How do you think the LEH thing will play out?
The 10 bucks BSC fetched may be looking too rich for them.
And what about all the financial markets they have their dirty hands in, including commercial paper and preferred stock underwriting?
Are sacrosanct money markets the next headline? I'm almost hoping it is, as that would finally wake up the public as to the magnitude of the crisis.
What's your stategy before the next bomb actually drops?
The shareholders are toast if the gov't takes them over (recall the Savings and Loan debacle of the early 90's).
The bondholders? Keep in mind there are actual properties behind those loans, not just someones promise to pay, and Fannie and Freddie had higher requirements for purchasing mortgages than say Countrywide, which seemed to have no standards at all. What I find funny about all this is that gov't wants the GSE's to raise capital under the current circumstances so that they can buy even more loans.
As far as Dan Fuss goes, he is one shrewd cookie, and has done very well by his fund holders over the years. No, I don't own his fund.
Fannie still on Fidelity's new corporate note offerings page with AAA rating and coupon rate barely above 10 year treasury. Those bond raters are really on top of things. Quick, you've got til Monday to subscribe
Maybe that's why they still have full service brokers
C'mon. Plenty of potential buyers of LEH lock stock and barrel under $10 IMHO. And worst case we add another $1T on paper to the national debt if we nationalize those $5T in mortgages that Fannie and Freddie have out there, depending on accounting valuations. No direct cash required in the latter, though the dollar no doubt finds a new bottom when(if?) announced. Makes a $40-60B direct capital infusion via Treasury purchases from GSE ports seem cheap.
Fannie and Freddie debt trading near a full 100 basis points higher than Ginnie Mae debt, the latter being true government agency guaranteed debt. You can see the profit possibility if the other GSEs become government agencies again like they were pre-'68. On as little as 3 to 1 leverage, profit potential of near 100% if that gap gets closed.
see, this is one of those who do you belive deals. apparently Fuss is rated up there with Bill Gross, etc.
you don't suppose this guy is talking the stuff up, while he's trying to unload do you?
wonder if any of the deep value guys are buying?
If we accept the demise of FRE, FNM, and LEH as done deals, and assume there are 2 or 3 more waterbugs under the fridge that will soon emerge, how will the Federal government possibly have enough resources to reimberse shareholders and debtors?

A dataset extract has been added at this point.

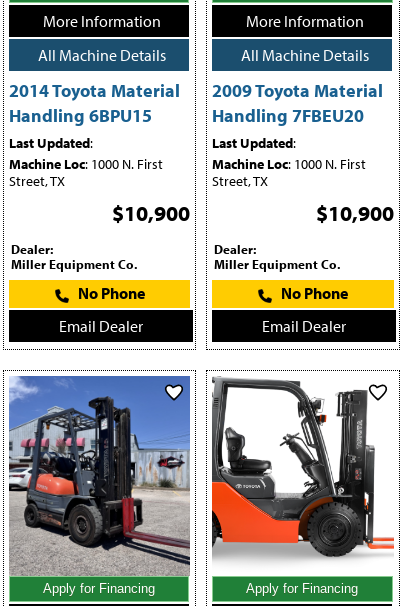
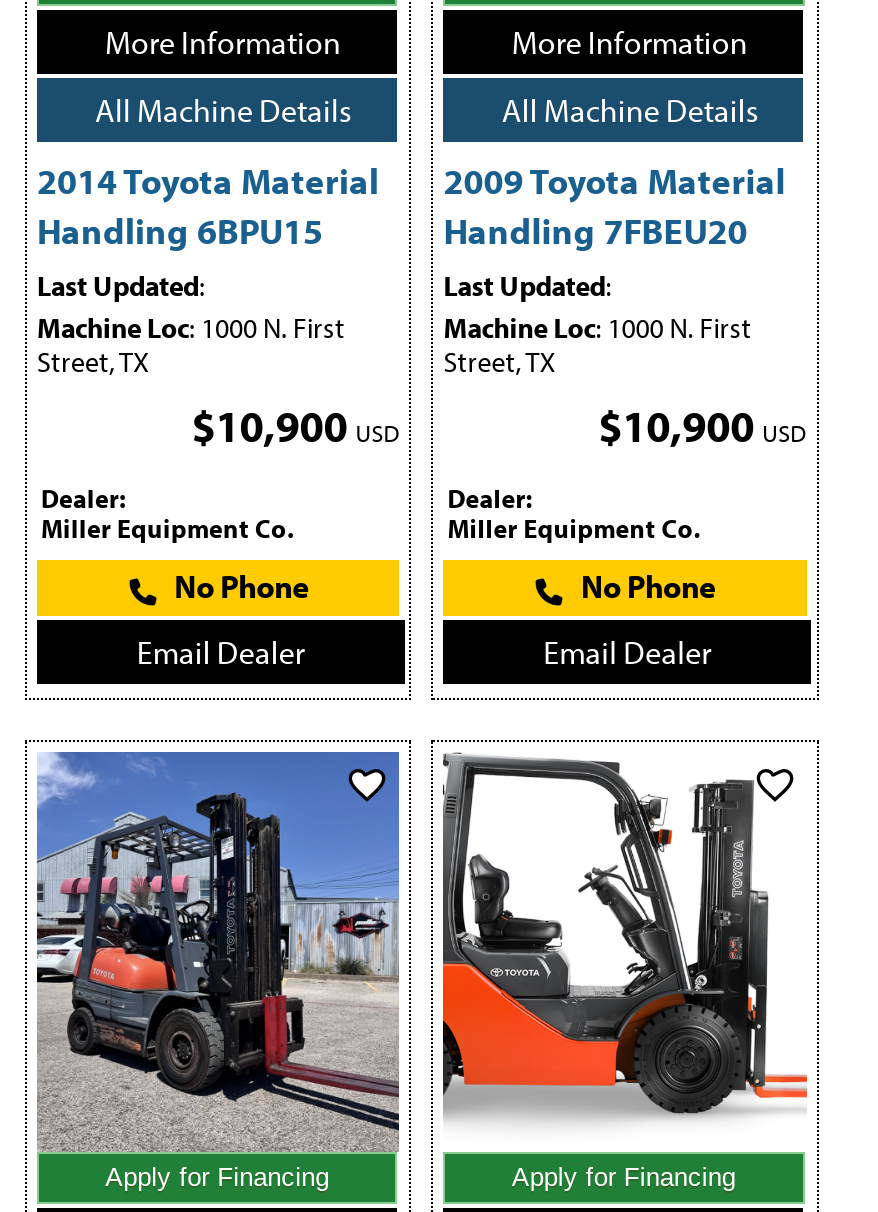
[112,200,190,228] $10,900 -> [192,399,400,455] $10,900 USD
[316,200,394,228] $10,900 -> [598,399,806,455] $10,900 USD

For a money manager to through new money at these guys seems criminal. Who's cash is this guy holding?
from the NYT story on Freddie/Fanny--
".....This would mean the shares would be worth little or nothing, and the losses on home loans they own or guarantee -- half of all U.S. mortgages -- would be paid by taxpayers." blah, blah.......
in another story--
NEW YORK (Reuters) - Loomis Sayles, one of the largest fixed-income fund managers, is buying Fannie Mae and Freddie Mac agency debt, a top firm official said on Thursday.

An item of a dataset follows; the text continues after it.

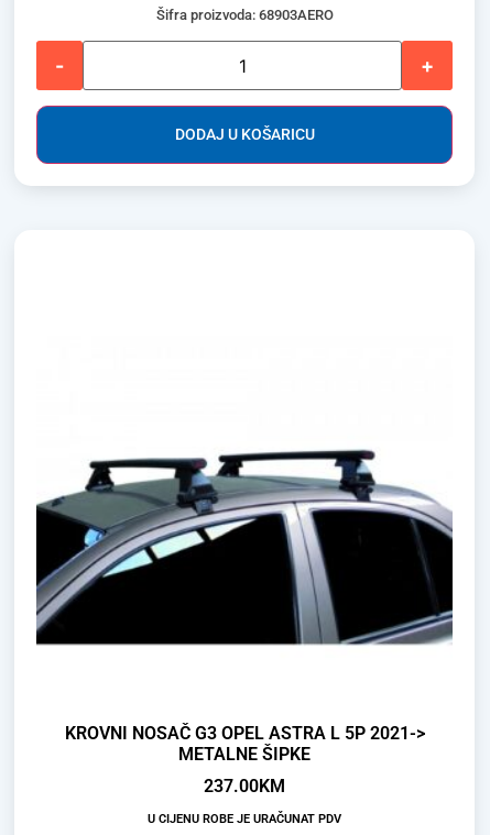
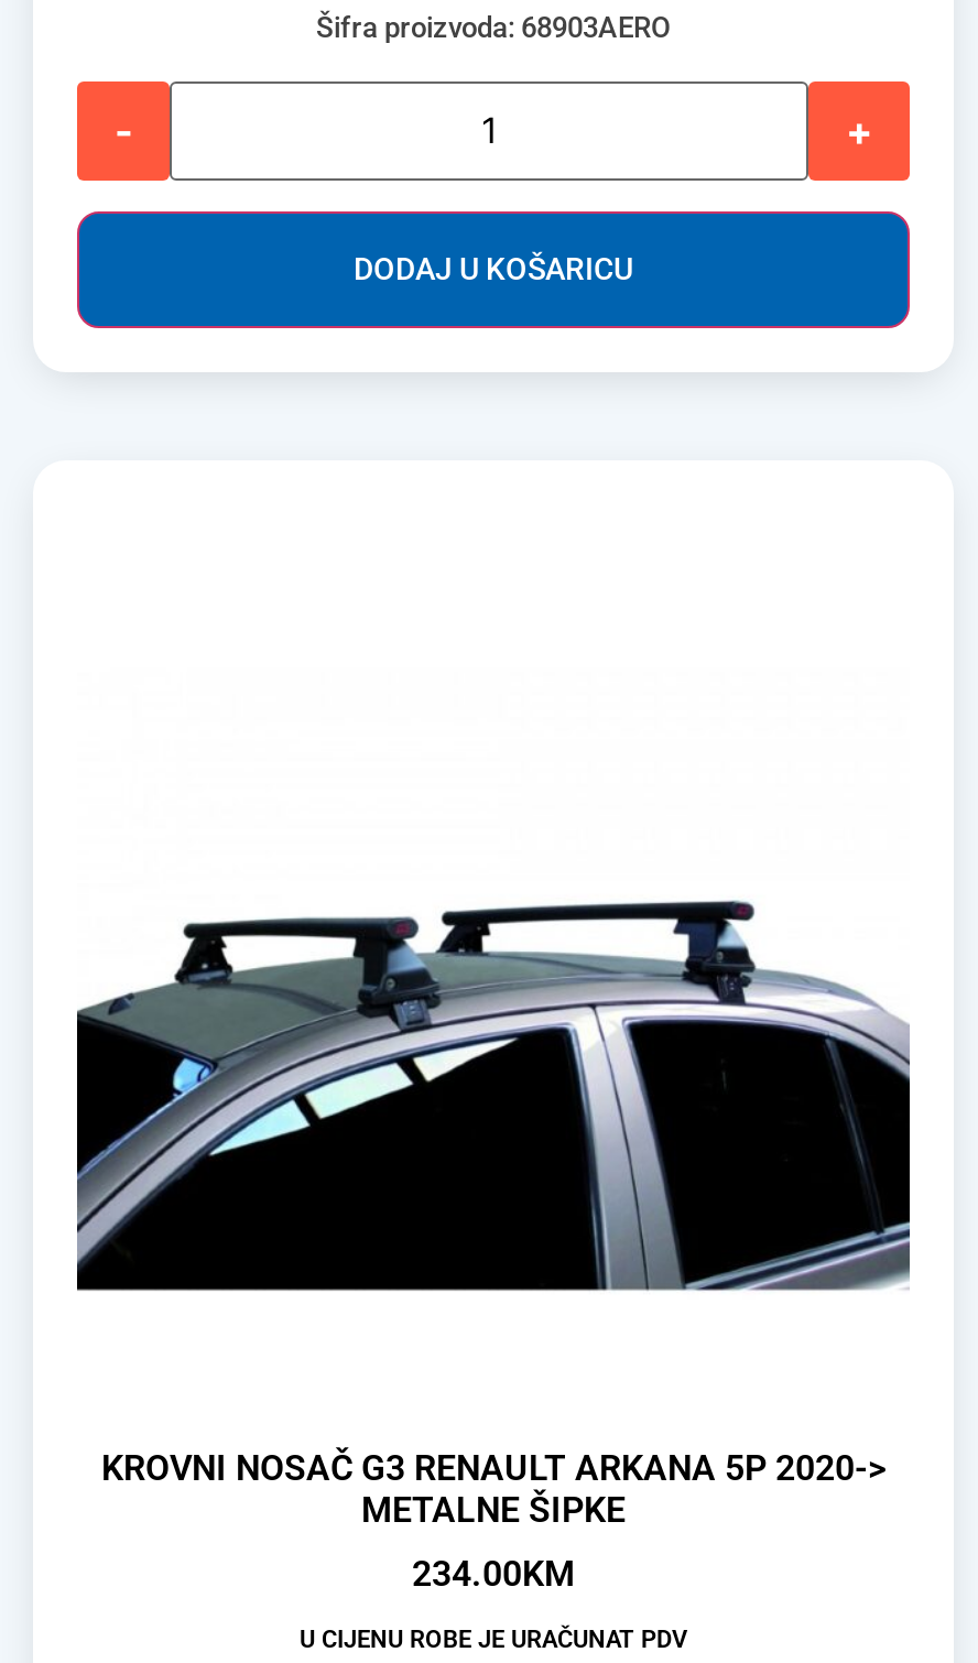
[64,723,424,744] KROVNI NOSAČ G3 OPEL ASTRA L 5P 2021-> -> [101,1446,885,1488] KROVNI NOSAČ G3 RENAULT ARKANA 5P 2020->
[204,776,285,797] 237.00KM -> [412,1552,575,1594] 234.00KM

Dan Fuss, vice chairman of Boston-based Loomis Sayles, which oversees more than $100 billion in fixed-income securities, said he believes the corporate debt of the two mortgage finance companies offer "outstanding value," and he is confident the U.S. government would not let them fail.<<<<
Dan Fuss has a decent reputation in the biz, probably not a dummy.
AHRpfC now at 14.70 which works out to a whopping 15.94% yield. I can't see them going belly-up, which is my only concern for the preferred, so am nibbling on the way down.
Maybe I'm nuts and we're really *are* going to see a total collapse of the financial system. But in that case the value of stocks will be the least of my worries (where's the ammo for the AK-47, do we have enough grain stockpiled for the kids to survive the winter,...)
BTW, the chart convinces me that I really must put in whatever effort's
needed to grasp their mortgage derivatives and the term structures
of their funding. This particular
technical configuration, on such a
scale, should never be blown off.
So thanks for bringing it up from
time to time.
If it turns up from around the 2007 low, that would be your head-and-shoulders bottom reversal. Very reliable.
You may be right in your 1970's analogy, but we are definitely due
for at least a tradable rally.
I do find it curious that a market
should record such deeply oversold
metrics, so soon after the markdown
began and, relatively speaking, so close to top prices.
The AHR chart is a good example.
One hardly expects to see the construction of such a base with
a neckline (red) so close to the
comparatively little top from which
the selling began.
Something's out of whack here, but I'm at all sure exactly what.